Grave with a view...
Jan 22, 2023
357
i don't feel as suicidal as i was before, but i know that it's going to come back. it always does. i feel pathetic saying this, but i really just want to give up. i never really saw the point of us being alive. i feel like with evolution and us having our smart social/emotional human brains, we know too much shit for our own good. it sucks when you're a person that feels like they have zero purpose and zero potential. i hate myself and everything about me and i hate how my brain is and i hate all the talking that goes on in there. i'm so in my head that it's making me feel crazy. i just want it to end. i don't want to see how far i can make it in life or anything like that. i feel like i can't even just try to make the best of it and be happy because i don't know what makes me happy. i don't know what i like, i don't know myself anymore. i hate myself and don't care to know her.

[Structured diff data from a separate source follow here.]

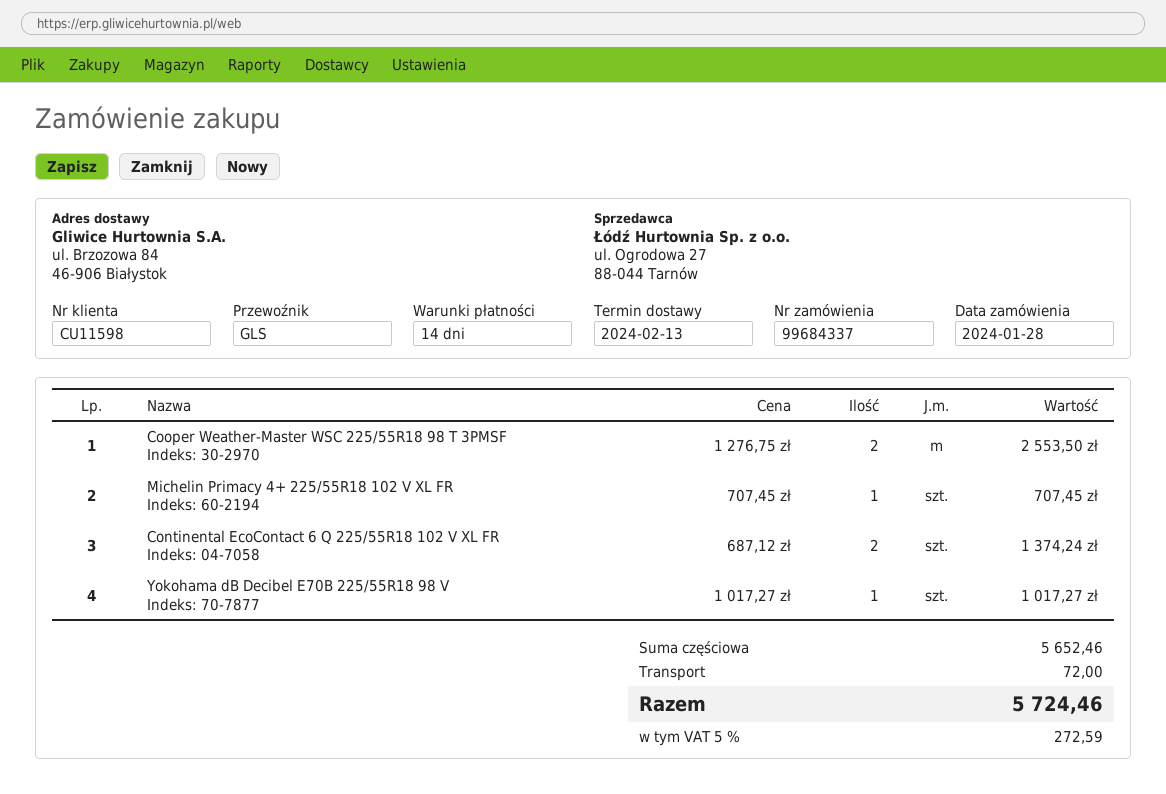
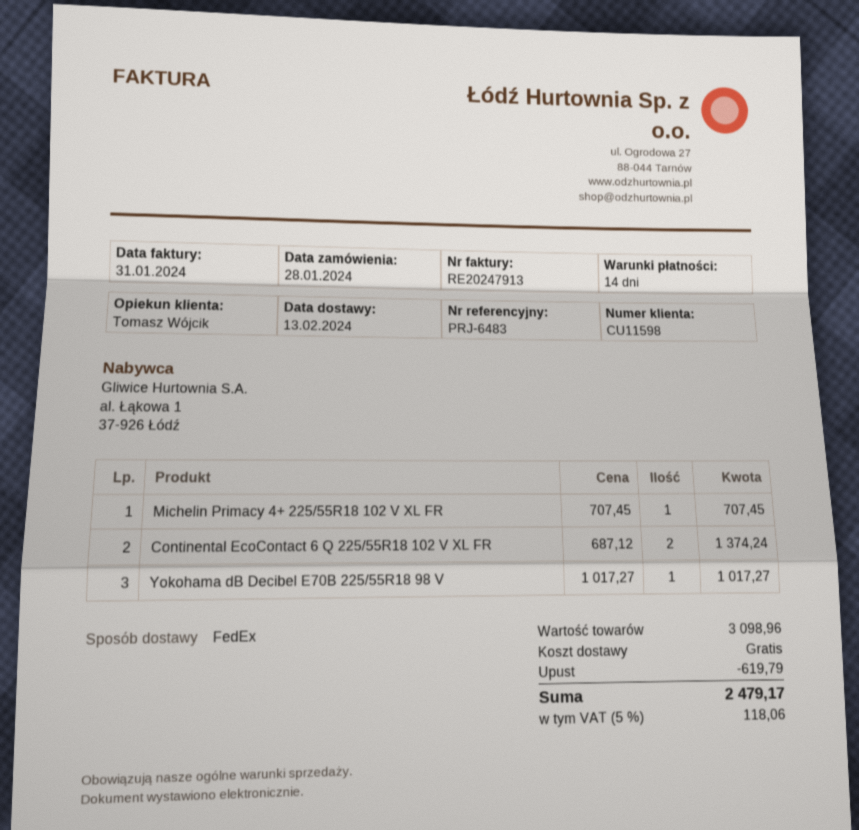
shipping method: GLS -> FedEx
Cooper Weather-Master WSC 225/55R18 98 T 3PMSF: 2 x 1276.75 = 2553.50 -> none
subtotal: 5652.46 -> 3098.96
discount: none -> 619.79
shipping: 72.00 -> 0.00
tax: 5% = 272.59 -> 5% = 118.06
total: 5724.46 -> 2479.17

I might be stating the obvious here, but it seems like you're feeling overwhelmed. You're not wrong that being conscious can screw us over in a way—knowing too much for our own good, as you put it. Having a concept of the future, our past, our own mortality, all of that. It can be a lot, definitely. I've been in that head space before. But right now I would like to offer a different perspective, if you're interested.

You say you got your SN recently, and now you feel like you're "taking too long" to take action, but you're not taking action because you're not feeling as suicidal as you were before, and the fact that people in your life are reaching out and showing interest is causing you to second guess yourself. You already have your method, and it's not going anywhere. Do you think maybe taking some time to listen to the side of you who's asking all these questions could be beneficial? You don't need to figure out all the answers to those questions right now, or all at once either.

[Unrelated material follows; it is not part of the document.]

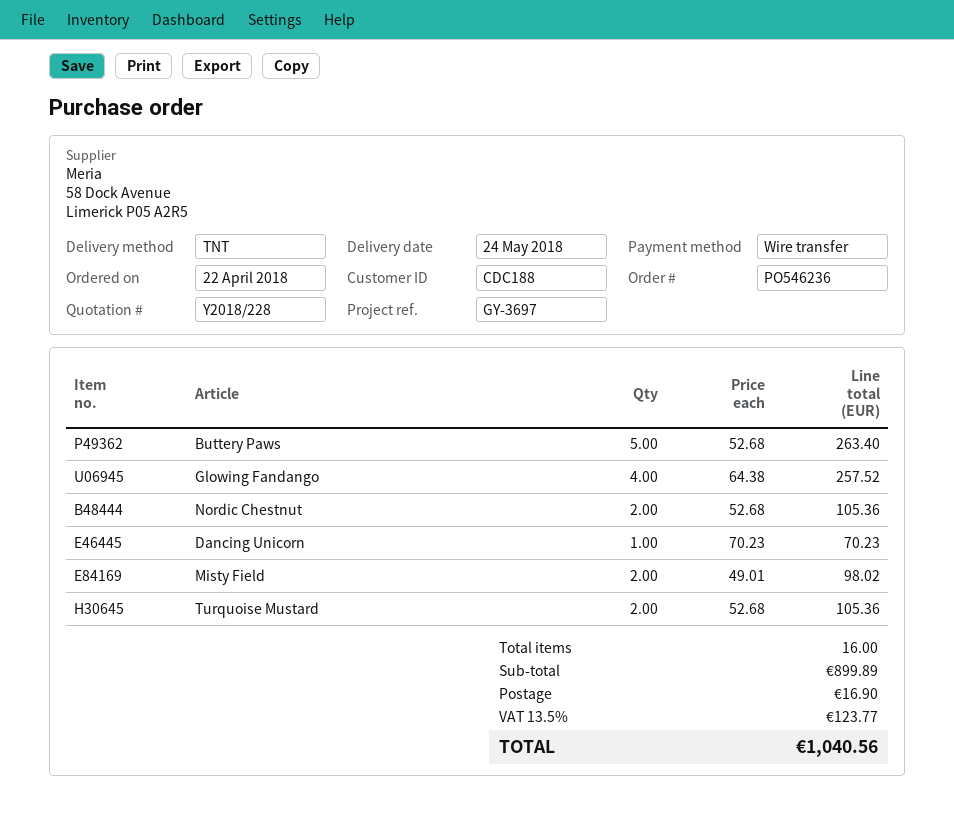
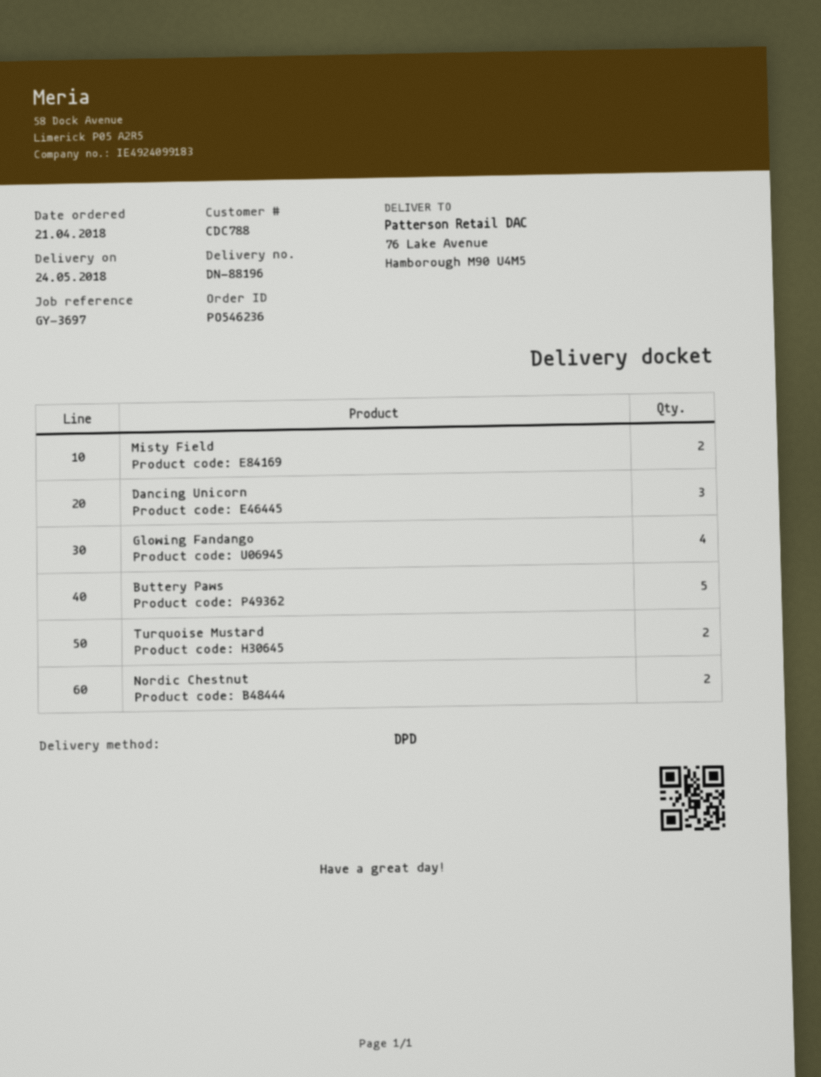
order date: 2018-04-22 -> 2018-04-21
customer number: CDC188 -> CDC788
shipping method: TNT -> DPD
Dancing Unicorn: 1 -> 3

You say that you're "so in [your] head that it's making [you] feel crazy". I think I know what you mean, but maybe that would be a good place to start—trying to step outside of your own head for a minute. In my case, when I spend too much time in my own head things my own thoughts start to get really weird and oppressive, and I need to stop myself from thinking too much about everything. When I take some distance from my own thoughts, I can see things a bit more clearly. I think that having people around you who are showing interest in you could be a way to take a step back from your own thoughts. It doesn't have to be anything drastic, you don't need to unload your mind and soul onto them. You can just take a mental break and allowing yourself to have some connections with the people in your life.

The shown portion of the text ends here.